Kylie Jenner is bringing King Kylie back, this time to your coffee order. On July 8, the beauty mogul partnered with Dunkin’ to launch The King Kylie Collection, three limited-time pink beverages inspired by her viral 2016 alter ego.
The lineup includes the Candy Pink Lemonade Refresher, the Vanilla Pink Cloud Latte, and the Pink Lemon Drop Suncloud Lemonade, each doused in the era’s signature pastel-pink aesthetic.
The rollout arrives as Jenner marks 10 years since founding Kylie Cosmetics, a milestone she also celebrated by reviving her original Lip Kit shades.
“Pink has always been central to King Kylie, so partnering with Dunkin’ felt like a natural extension of that world,” Jenner said. Dunkin’ Chief Marketing Officer Jill Nelson added that the brand wanted its summer menu to feel “a little more pink and a little more extra.”
The campaign, directed by Dave Meyers, features Jenner in a pink wig for a boardroom-style spot. It’s her latest major brand move after co-designing Meta’s new AI smart glasses collection, and it lands the same year that Dunkin’ assembled Ben Affleck, Jennifer Aniston, Matt LeBlanc, and Jason Alexander for its star-studded “Good Will Dunkin'” Super Bowl campaign.
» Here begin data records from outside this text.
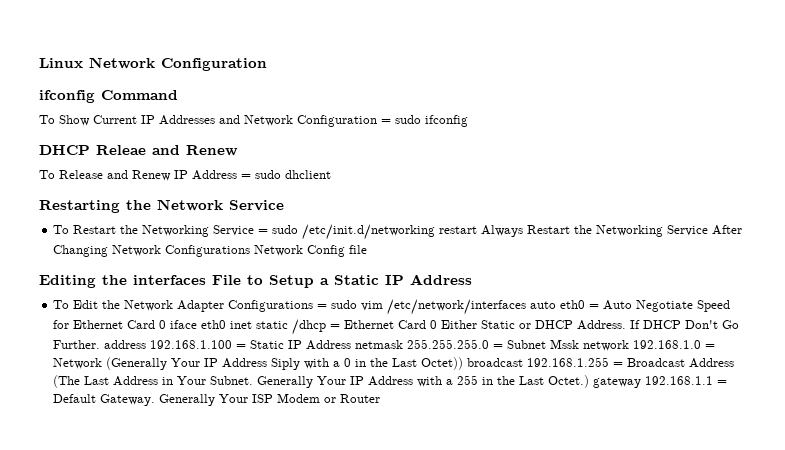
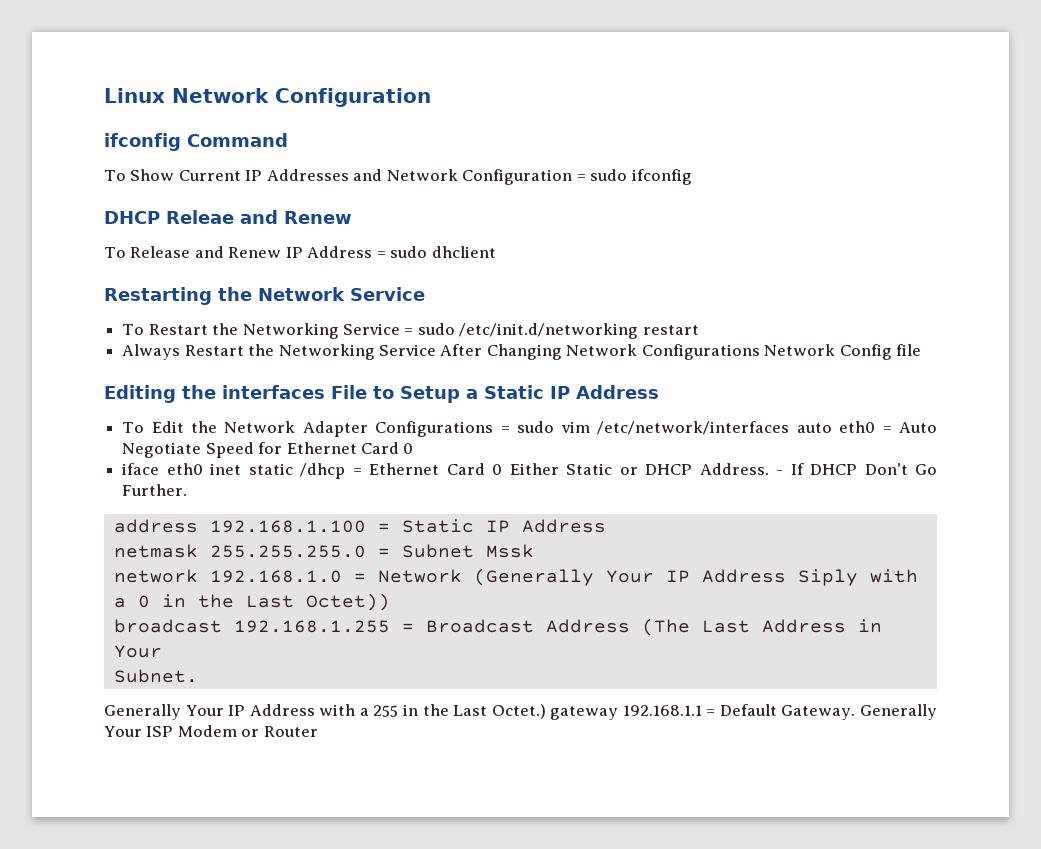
(478, 230) none -> (699, 330) //
(167, 324) none -> (414, 448) //
(627, 325) none -> [776,470,784,475] -
(101, 344) none -> (188, 490) //
(352, 345) none -> (606, 526) //
(580, 344) none -> (534, 551) //
(464, 363) none -> (390, 602) //
(207, 380) none -> (162, 651) //
(254, 380) none -> (198, 676) //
Dunkin’ has leaned hard into celebrity marketing throughout 2026, a playbook also showing up elsewhere in the beverage aisle, like Becky G’s recent flavor collaboration with Alani Nu.
This marks Jenner’s first Dunkin’ deal, though she says the chain was “already kind of a part of my routine”, her go-to order is a simple iced vanilla latte. The King Kylie Collection is available now for a limited time at participating Dunkin’ locations nationwide.
Takeaways
Dunkin’ just proved once again that nostalgia sells better than a new flavor ever could. Rather than inventing a new gimmick, the brand borrowed a persona that already has a built-in fanbase and let Jenner’s 2016 internet moment do the marketing for them.
This is also a savvy pivot for Jenner, who’s spent the year stacking wildly different partners, from Meta’s hardware division to a donut chain, proving her name still moves product outside the beauty aisle.
Can a three-drink LTO actually shift Dunkin’s image among younger, beauty-industry-adjacent consumers? With Jenner now spanning beauty, tech, and fast food, is she becoming a genre-agnostic endorsement machine? Does this partnership do more for Dunkin’s cultural relevance or for Kylie Cosmetics’ 10th-anniversary buzz?